Do you watch that PBS show "Bill Moyers on Faith and Reason"? Edward Rothstein -- paid by the NYT to subject himself to such ordeals -- is "agnostic — perhaps, even atheist — about whether this group of novelists and artists can provide profound insight on such an urgent subject." Go read the whole thing. I just want to excerpt this adorable fragment:
[Novelist Mary] Gordon suggests that "there are two major narratives in the world, the narrative of fundamentalism and the narrative of consumerism." Given her own religious faith, she explains, she is much more comfortable imagining the inner life of a suicide bomber "than I am of Donald Trump"; she finds the terrorist mind, with its belief in eternal truth, "much more comprehensible."

Ms. Gordon says that whenever she sees people driving Hummers, "I want to just drive them off the road" — or worse. She could "go out on quite a spree," she says. What stops her from becoming a roadside bomber fighting for eternal truth, she explains, is her Christian belief that these "greedy" materialists "are sacred and valuable in the eyes of God."

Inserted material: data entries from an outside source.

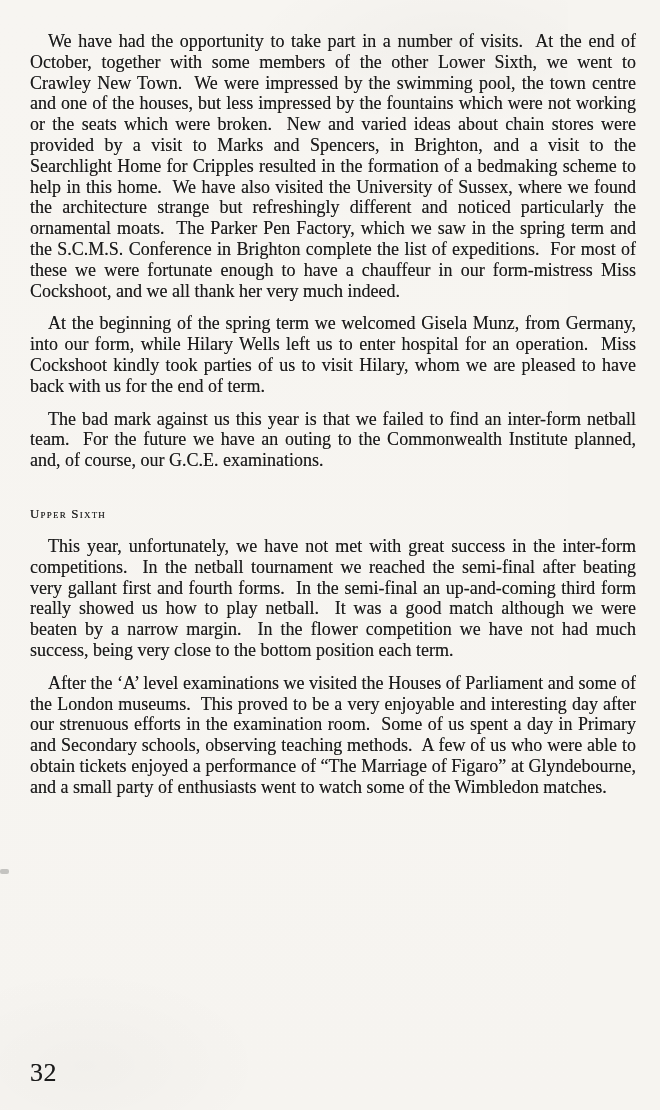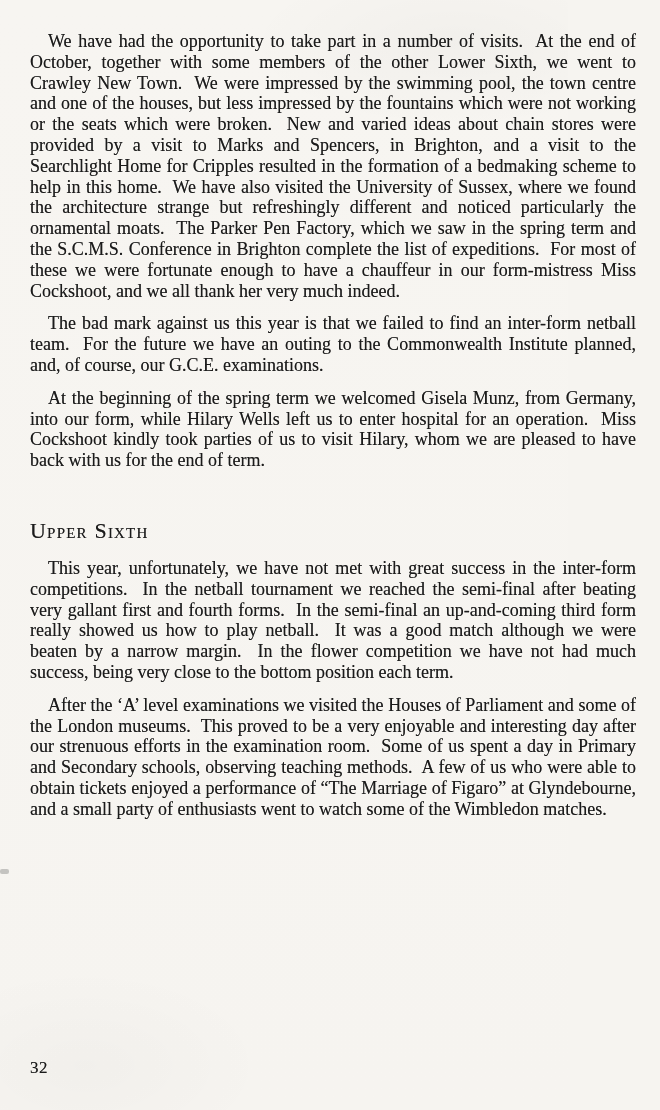"The bad mark against us" p.body-para { order: before "At the beginning of the" -> after "At the beginning of the" }
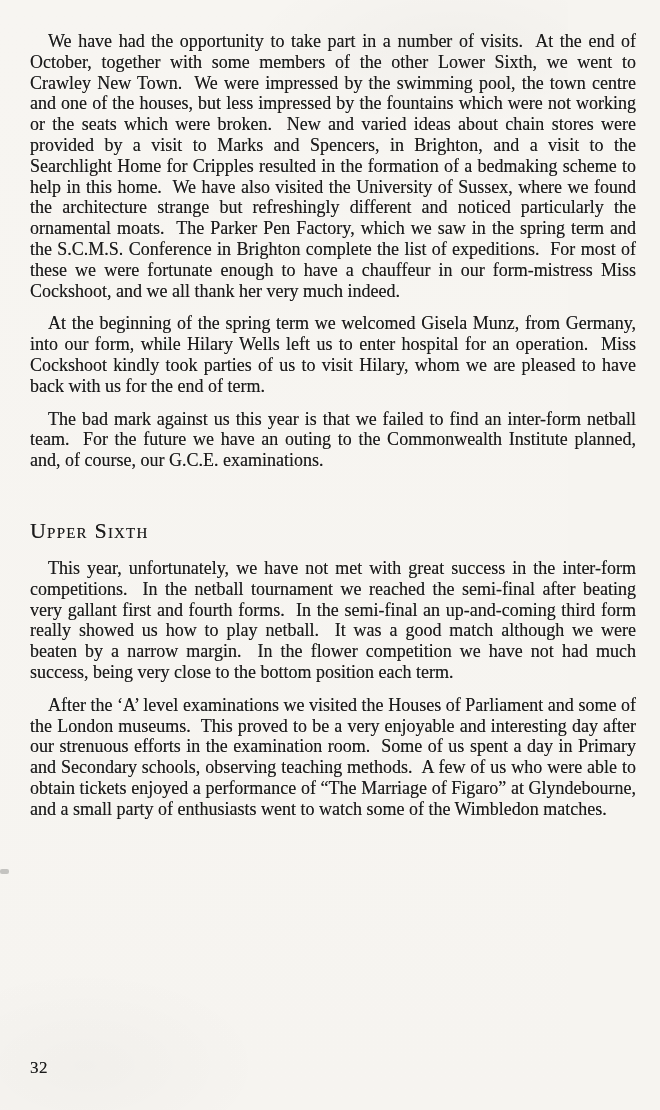"Upper Sixth" .section-heading { font-size: 22px -> 13px; margin: 47px 0 14px 0 -> 35px 0 14px 0 }
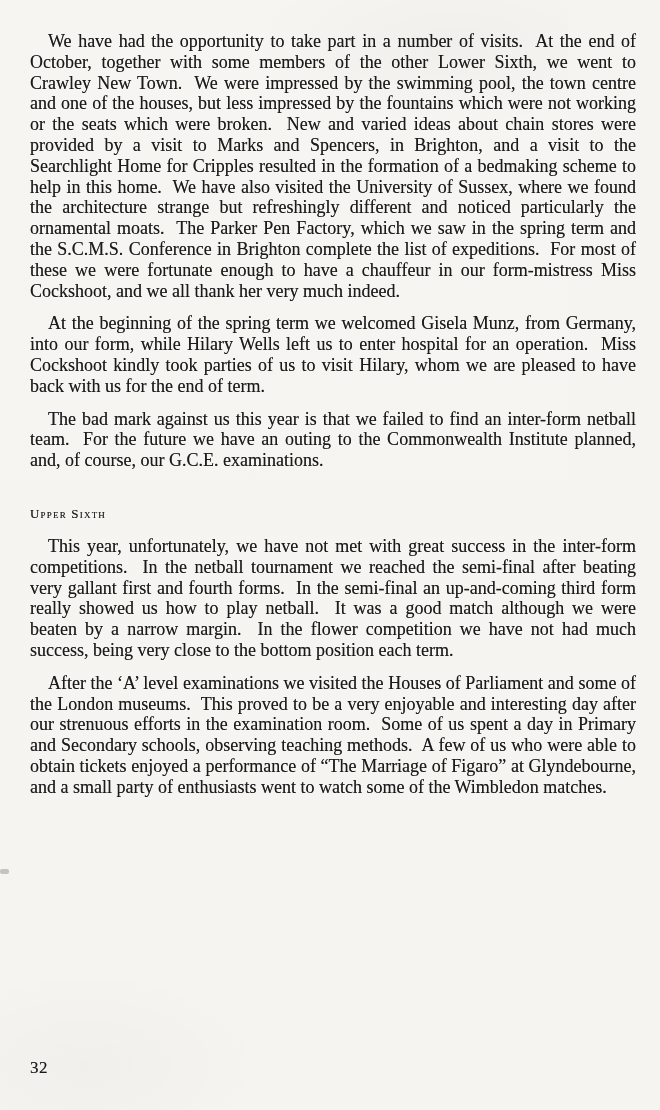"32" .page-number { font-size: 17px -> 26px }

Well, come on. The mind of Donald Trump -- that's a very special object of contemplation. Who can fathom it?

But it's scary to think of novelists with murderous thoughts restrained only by their religious faith. I guess if there are "two major narratives," she herself is subscribed to the fundamentalist one, and we're just lucky she's locked onto a religious belief that includes nonviolence and all that love -- that love for all the greedy bastards in this damned world.